= Basset–Boussinesq–Oseen equation =

Equation describing particle motion in unsteady, low-Reynolds fluid flow

In fluid dynamics, the Basset–Boussinesq–Oseen equation (BBO equation) describes the motion of – and forces on – a small particle in unsteady flow at low Reynolds numbers. The equation is named after Joseph Valentin Boussinesq, Alfred Barnard Basset and Carl Wilhelm Oseen.

==Formulation==

The BBO equation, in the formulation as given by Zhu & Fan (1998) and Soo (1990), pertains to a small spherical particle of diameter $d_p$ having mean density $\rho_p$ whose center is located at $\boldsymbol{X}_p(t)$. The particle moves with Lagrangian velocity $\boldsymbol{U}_p(t)=\text{d} \boldsymbol{X}_p / \text{d}t$ in a fluid of density $\rho_f$, dynamic viscosity $\mu$ and Eulerian velocity field $\boldsymbol{u}_f(\boldsymbol{x},t)$. The fluid velocity field surrounding the particle consists of the undisturbed, local Eulerian velocity field $\boldsymbol{u}_f$ plus a disturbance field – created by the presence of the particle and its motion with respect to the undisturbed field $\boldsymbol{u}_f.$ For very small particle diameter the latter is locally a constant whose value is given by the undisturbed Eulerian field evaluated at the location of the particle center, $\boldsymbol{U}_f(t)=\boldsymbol{u}_f(\boldsymbol{X}_p(t),t)$. The small particle size also implies that the disturbed flow can be found in the limit of very small Reynolds number, leading to a drag force given by Stokes' drag. Unsteadiness of the flow relative to the particle results in force contributions by added mass and the Basset force. The BBO equation states:

$$\begin{align}
  \frac{\pi}{6} \rho_p d_p^3 \frac{\text{d} \boldsymbol{U}_p}{\text{d} t}
  &= \underbrace{3 \pi \mu d_p \left( \boldsymbol{U}_f - \boldsymbol{U}_p \right)}_{\text{term 1}}
  - \underbrace{\frac{\pi}{6} d_p^3 \boldsymbol{\nabla} p}_{\text{term 2}}
  + \underbrace{\frac{\pi}{12} \rho_f d_p^3\,
    \frac{\text{d}}{\text{d} t} \left( \boldsymbol{U}_f - \boldsymbol{U}_p \right)}_{\text{term 3}}
  \\ &
  + \underbrace{\frac{3}{2} d_p^2 \sqrt{\pi \rho_f \mu}
    \int_{t_{_0}}^t \frac{1}{\sqrt{t-\tau}}\, \frac{\text{d}}{\text{d} \tau} \left( \boldsymbol{U}_f - \boldsymbol{U}_p \right)\,
                    \text{d} \tau}_{\text{term 4}}
  + \underbrace{\sum_k \boldsymbol{F}_k}_{\text{term 5}} .
\end{align}$$

This is Newton's second law, in which the left-hand side is the rate of change of the particle's linear momentum, and the right-hand side is the summation of forces acting on the particle. The terms on the right-hand side are, respectively, the:
1. Stokes' drag,
2. Froude–Krylov force due to the pressure gradient in the undisturbed flow, with $\boldsymbol{\nabla}$ the gradient operator and $p(\boldsymbol{x},t)$ the undisturbed pressure field,
3. added mass,
4. Basset force and
5. other forces acting on the particle, such as gravity, etc.
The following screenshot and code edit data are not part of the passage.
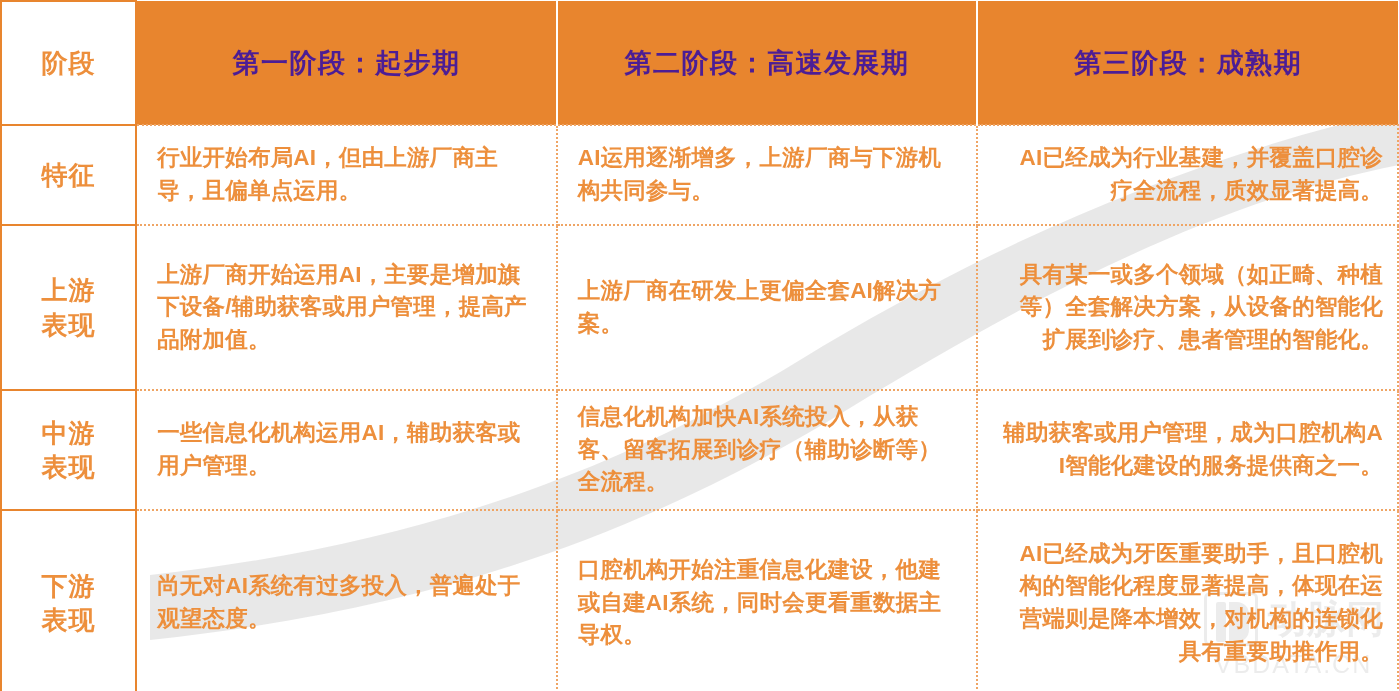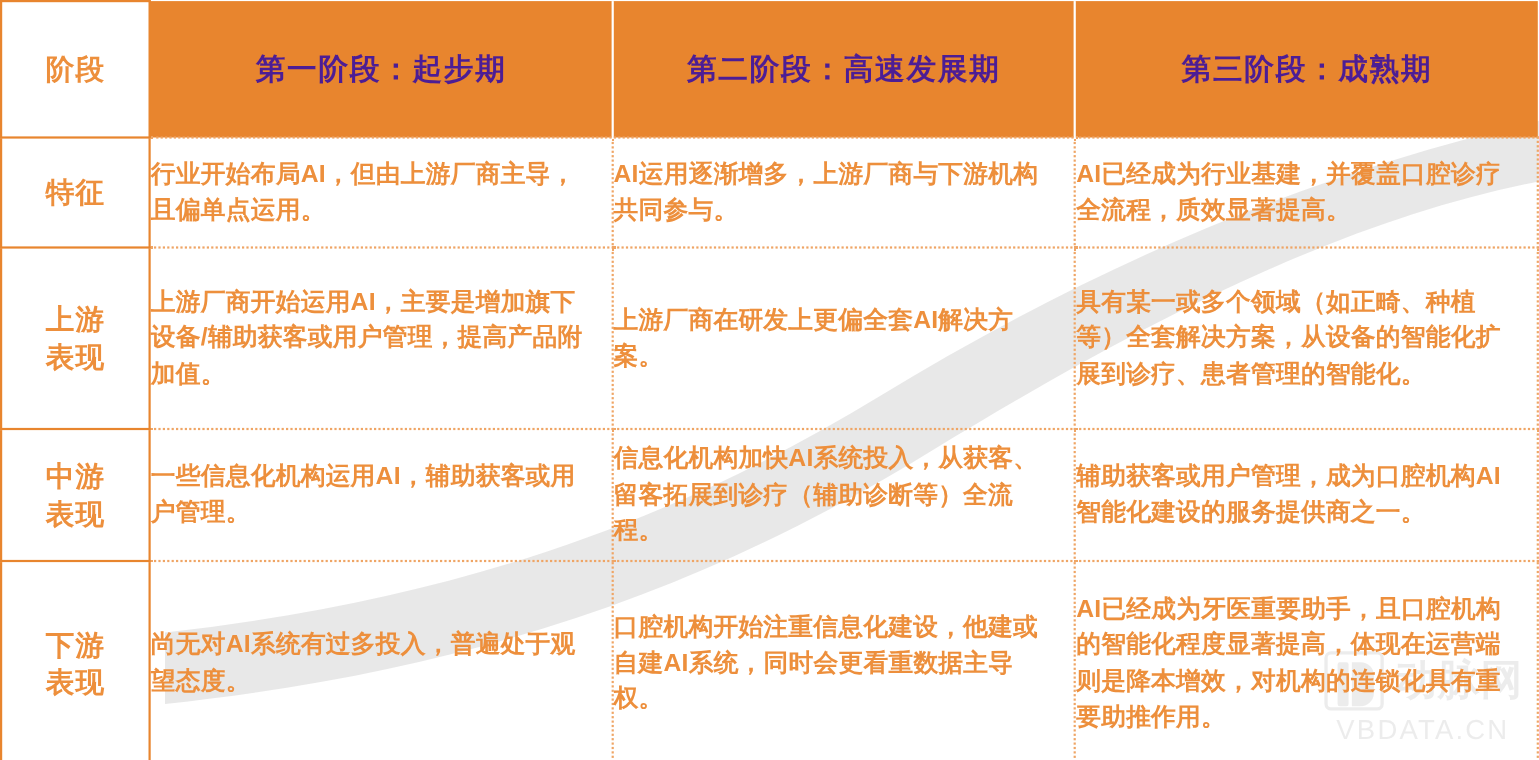--- a/index.html
+++ b/index.html
@@ -125,28 +125,28 @@
     border-right: 2px solid #ffffff;
     border-left: 0;
     border-top: 0;
     border-bottom: 0;
   }
   td.stage-head.last { border-right: 0; }
 
   
   td.body-cell {
     vertical-align: middle;
-    padding: 6px 14px 6px 0;
+    padding: 6px 14px 6px 20px;
     border-top: 2px dotted #EFA565;
     border-bottom: 2px dotted #EFA565;
     border-right: 2px dotted #EFA565;
     background: transparent;
   }
   td.body-cell.col1 { border-right: 2px dotted #EFA565; }
-  td.body-cell.col3 { border-right: 2px dotted #EFA565; }
+  td.body-cell.col3 { border-right: 2px dotted #EFA565; text-align: right; }
 
   td.body-cell p {
     color: #ED8F3C;
     font-size: 22.5px;
     font-weight: 700;
     line-height: 1.45;
     letter-spacing: 0.2px;
     word-break: break-all;
   }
The particle Reynolds number $R_e:$

$R_e = \frac{\max\left\{ \left| \boldsymbol{U}_p - \boldsymbol{U}_f \right| \right\}\, d_p}{\mu/\rho_f}$

has to be less than unity, $R_e < 1$, for the BBO equation to give an adequate representation of the forces on the particle.

Also Zhu & Fan (1998) suggest to estimate the pressure gradient from the Navier–Stokes equations:

$$-\boldsymbol{\nabla} p
  = \rho_f \frac{\text{D} \boldsymbol{u}_f}{\text{D} t}
  - \mu \nabla^2 \boldsymbol{u}_f,$$

with $\text{D} \boldsymbol{u}_f / \text{D} t$ the material derivative of $\boldsymbol{u}_f.$ Note that in the Navier–Stokes equations $\boldsymbol{u}_f(\boldsymbol{x},t)$ is the fluid velocity field, while, as indicated above, in the BBO equation $\boldsymbol{U}_f$ is the velocity of the undisturbed flow as seen by an observer moving with the particle. Thus, even in steady Eulerian flow $\boldsymbol{u}_f$ depends on time if the Eulerian field is non-uniform.